(Web document revisions)
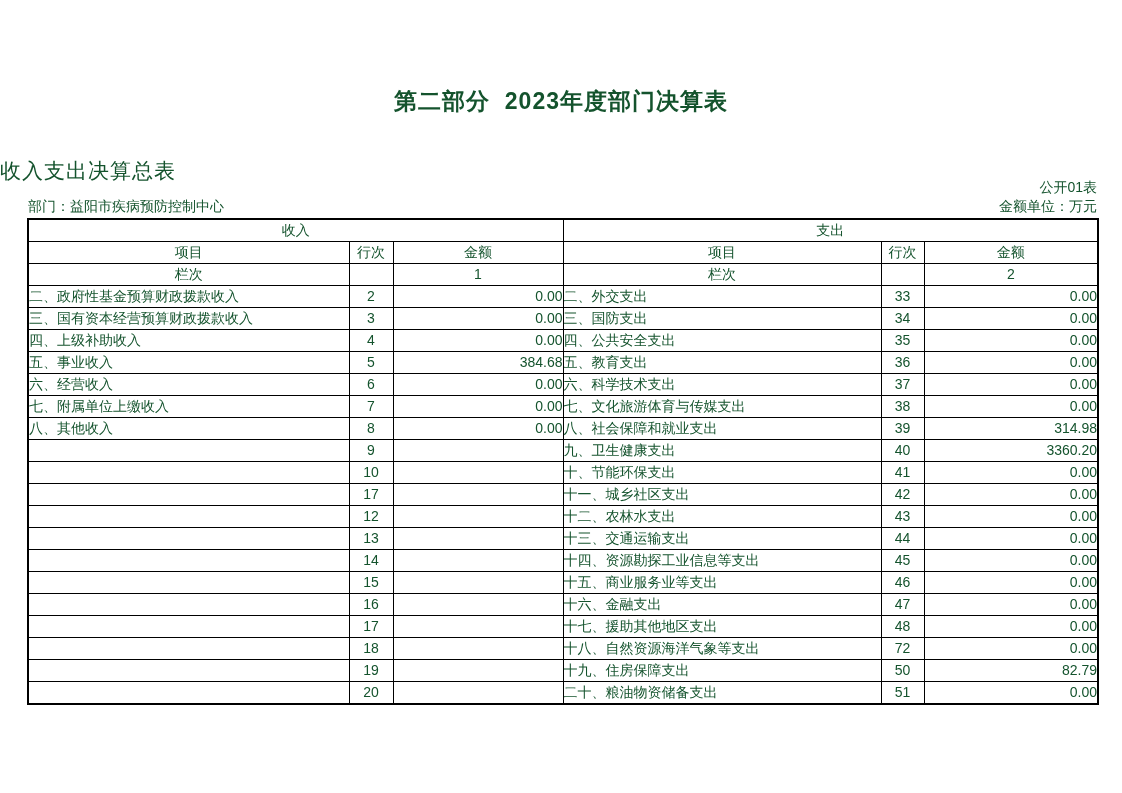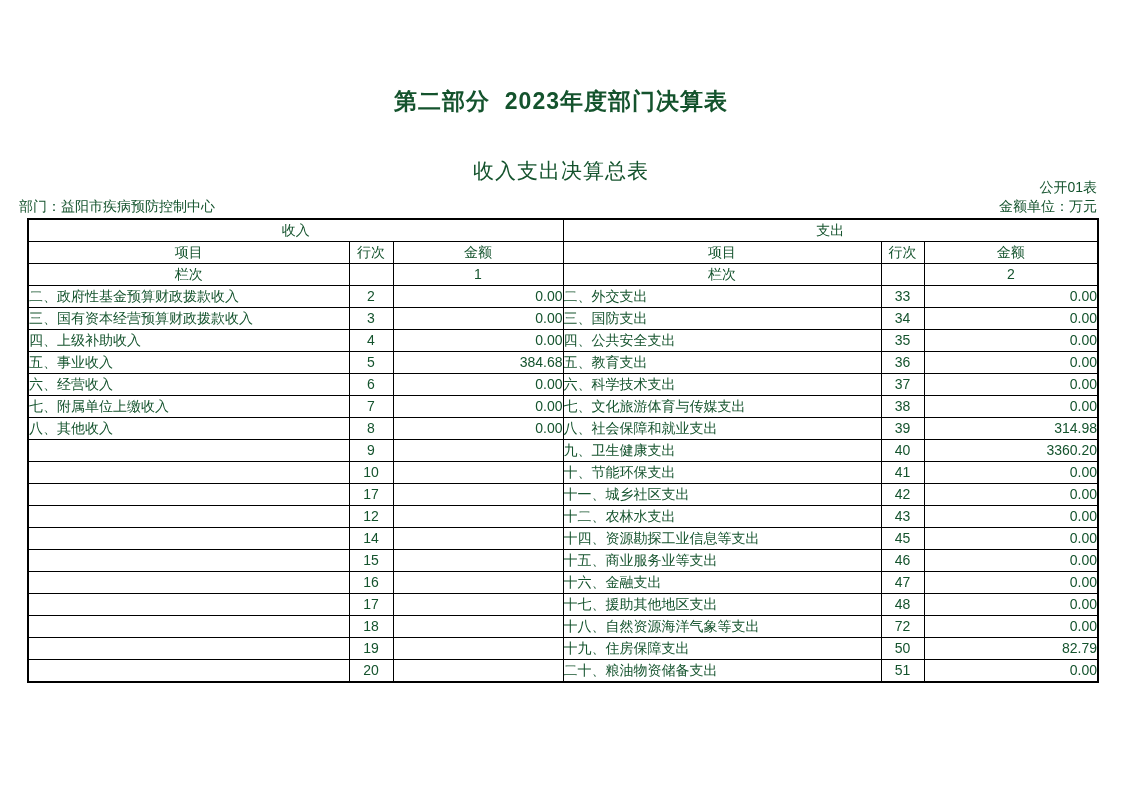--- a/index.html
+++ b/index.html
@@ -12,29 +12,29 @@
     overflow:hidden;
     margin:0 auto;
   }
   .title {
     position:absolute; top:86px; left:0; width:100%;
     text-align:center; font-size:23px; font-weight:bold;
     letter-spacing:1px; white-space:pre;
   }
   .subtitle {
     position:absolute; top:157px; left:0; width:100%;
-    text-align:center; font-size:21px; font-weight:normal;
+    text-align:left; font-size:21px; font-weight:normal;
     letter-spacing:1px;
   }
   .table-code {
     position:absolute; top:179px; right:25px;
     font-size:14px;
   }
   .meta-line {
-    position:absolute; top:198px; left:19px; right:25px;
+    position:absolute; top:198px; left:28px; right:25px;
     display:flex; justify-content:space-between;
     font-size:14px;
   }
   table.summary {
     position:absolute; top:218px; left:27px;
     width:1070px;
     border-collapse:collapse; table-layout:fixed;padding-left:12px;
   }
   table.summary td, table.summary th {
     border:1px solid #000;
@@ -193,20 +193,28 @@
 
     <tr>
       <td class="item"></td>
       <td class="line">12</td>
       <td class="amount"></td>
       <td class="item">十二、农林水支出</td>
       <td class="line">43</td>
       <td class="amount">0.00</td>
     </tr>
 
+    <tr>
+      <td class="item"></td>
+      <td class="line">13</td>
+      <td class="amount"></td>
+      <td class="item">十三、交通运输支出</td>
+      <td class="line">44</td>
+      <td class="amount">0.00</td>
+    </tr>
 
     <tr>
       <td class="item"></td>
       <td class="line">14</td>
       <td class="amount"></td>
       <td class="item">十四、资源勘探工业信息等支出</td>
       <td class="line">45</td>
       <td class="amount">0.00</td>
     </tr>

• TASK PROMPT
Transcribe, word for word, every line from the one containing "display:flex; justify-content:space-between;" through the final line of the entries, and nothing else.

• COMPLETED EXERCISE
     display:flex; justify-content:space-between;
     font-size:14px;
   }
   table.summary {
     position:absolute; top:218px; left:27px;
     width:1070px;
     border-collapse:collapse; table-layout:fixed;padding-left:12px;
   }
   table.summary td, table.summary th {
     border:1px solid #000;
@@ -193,20 +193,28 @@
 
     <tr>
       <td class="item"></td>
       <td class="line">12</td>
       <td class="amount"></td>
       <td class="item">十二、农林水支出</td>
       <td class="line">43</td>
       <td class="amount">0.00</td>
     </tr>
 
+    <tr>
+      <td class="item"></td>
+      <td class="line">13</td>
+      <td class="amount"></td>
+      <td class="item">十三、交通运输支出</td>
+      <td class="line">44</td>
+      <td class="amount">0.00</td>
+    </tr>
 
     <tr>
       <td class="item"></td>
       <td class="line">14</td>
       <td class="amount"></td>
       <td class="item">十四、资源勘探工业信息等支出</td>
       <td class="line">45</td>
       <td class="amount">0.00</td>
     </tr>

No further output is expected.